• **WORK TO COMPLETE**: Only the lines from the one that contains "[407,221,476,237] privately. ->" through the last line of the data below should be duplicated, exactly and without pictures.

== EXTRACTED MATERIAL

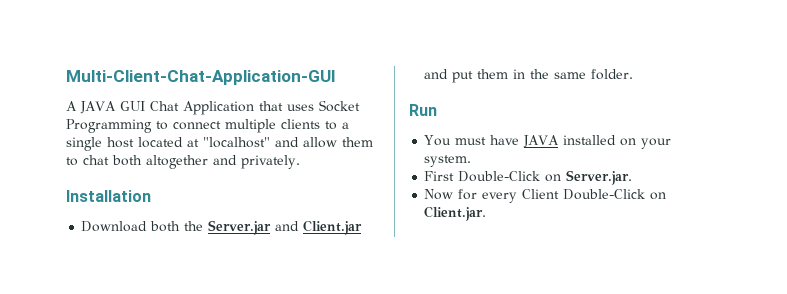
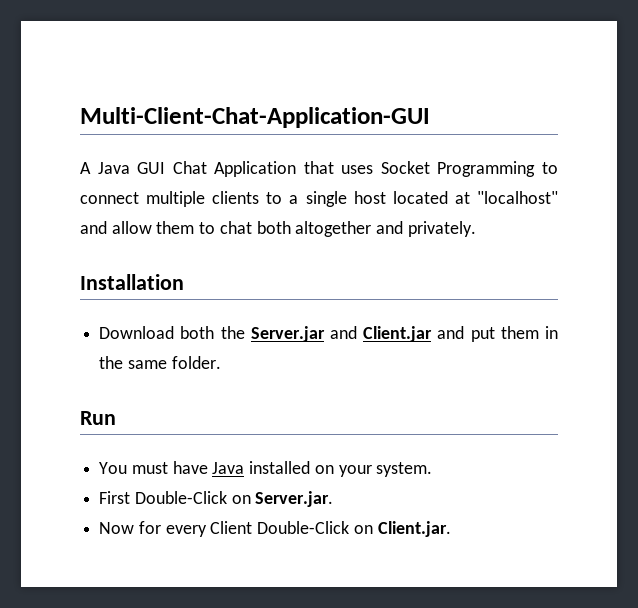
[80,101,116,114] JAVA -> [97,162,130,174] Java
[523,135,560,148] JAVA -> [212,462,245,474] Java

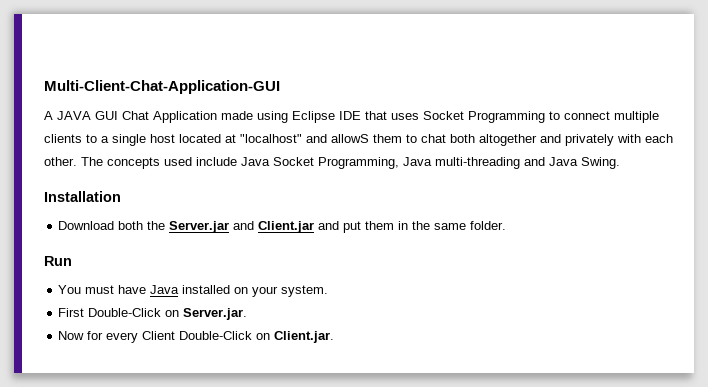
[97,162,130,174] Java -> [57,111,91,120] JAVA
(297, 169) none -> [221,111,361,123] made using Eclipse IDE
[111,221,152,234] allow -> [331,134,369,143] allowS
[407,221,476,237] privately. -> [565,134,673,146] [44,157,620,169] privately with each other. The concepts used include Java Socket Programming, Java multi-threading and Java Swing.

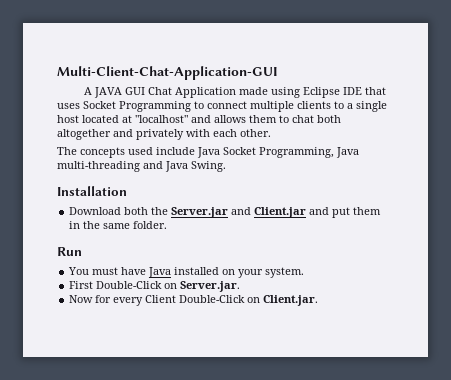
[331,134,369,143] allowS -> [214,115,246,123] allows
(77, 161) none -> (271, 133) //

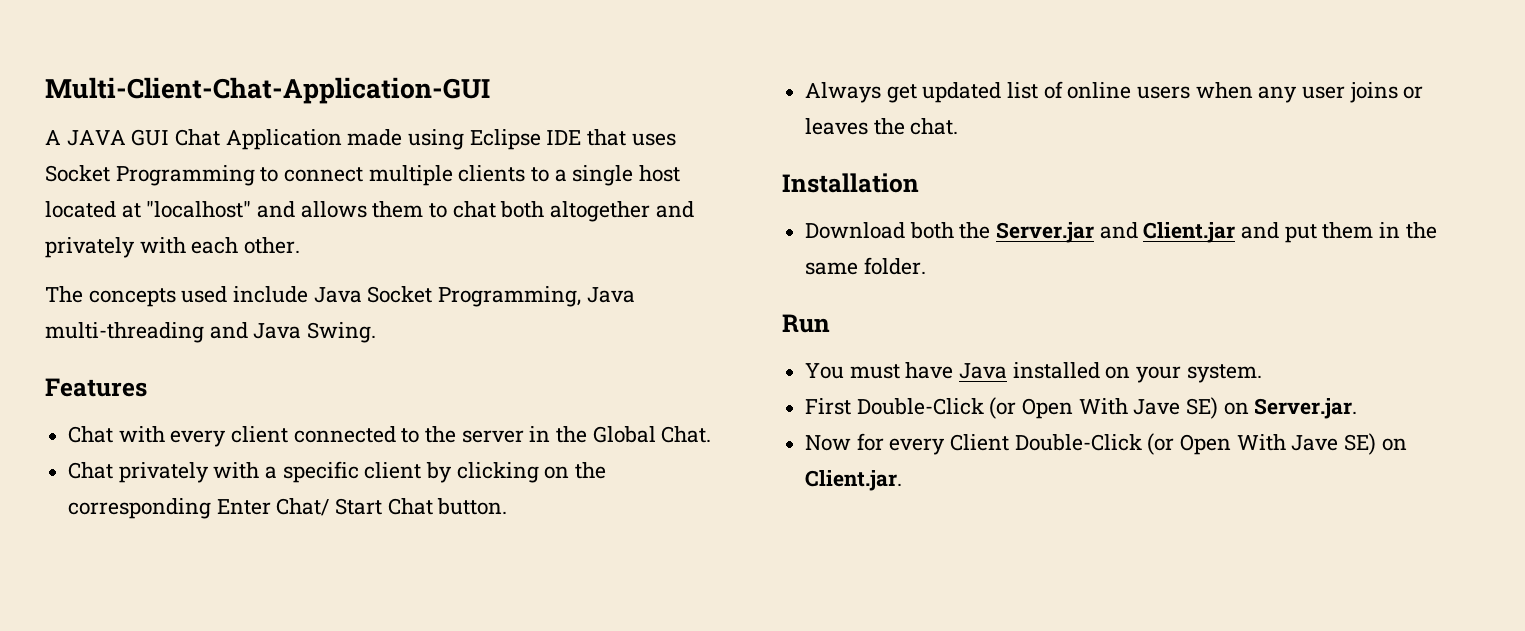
(226, 166) none -> [45,378,147,397] [68,426,712,447] [68,461,607,483] [68,498,508,519] [805,81,1424,103] [805,118,959,135] // Features // Chat with every client connected to the server in the Global Chat. // Chat privately with a specific client by clicking on the corresponding Enter Chat/ Start Chat button. // Always get updated list of online users when any user joins or leaves the chat.
(163, 285) none -> [989,397,1219,419] (or Open With Jave SE)
(246, 299) none -> [1147,433,1377,455] (or Open With Jave SE)

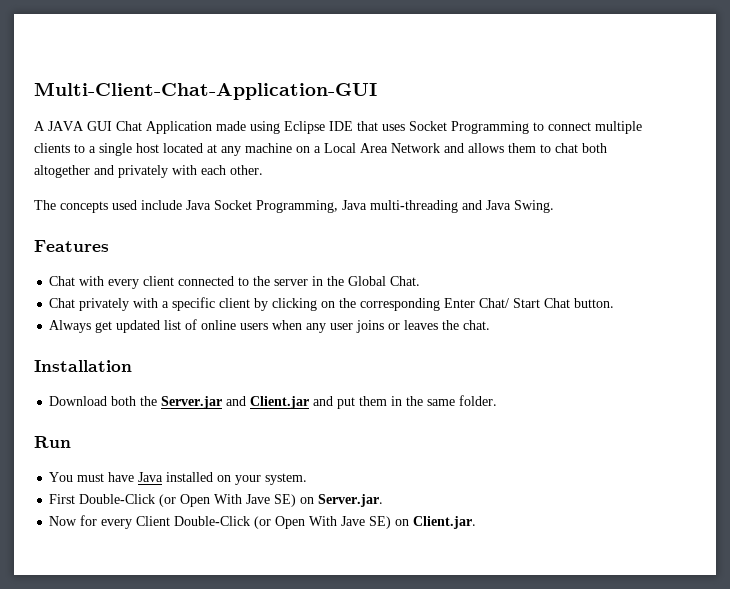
[146,201,252,218] "localhost" -> [221,143,440,156] any machine on a Local Area Network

====

• **TASK OUTPUT**:
[407,221,476,237] privately. -> [565,134,673,146] [44,157,620,169] privately with each other. The concepts used include Java Socket Programming, Java multi-threading and Java Swing.

[331,134,369,143] allowS -> [214,115,246,123] allows
(77, 161) none -> (271, 133) //

(226, 166) none -> [45,378,147,397] [68,426,712,447] [68,461,607,483] [68,498,508,519] [805,81,1424,103] [805,118,959,135] // Features // Chat with every client connected to the server in the Global Chat. // Chat privately with a specific client by clicking on the corresponding Enter Chat/ Start Chat button. // Always get updated list of online users when any user joins or leaves the chat.
(163, 285) none -> [989,397,1219,419] (or Open With Jave SE)
(246, 299) none -> [1147,433,1377,455] (or Open With Jave SE)

[146,201,252,218] "localhost" -> [221,143,440,156] any machine on a Local Area Network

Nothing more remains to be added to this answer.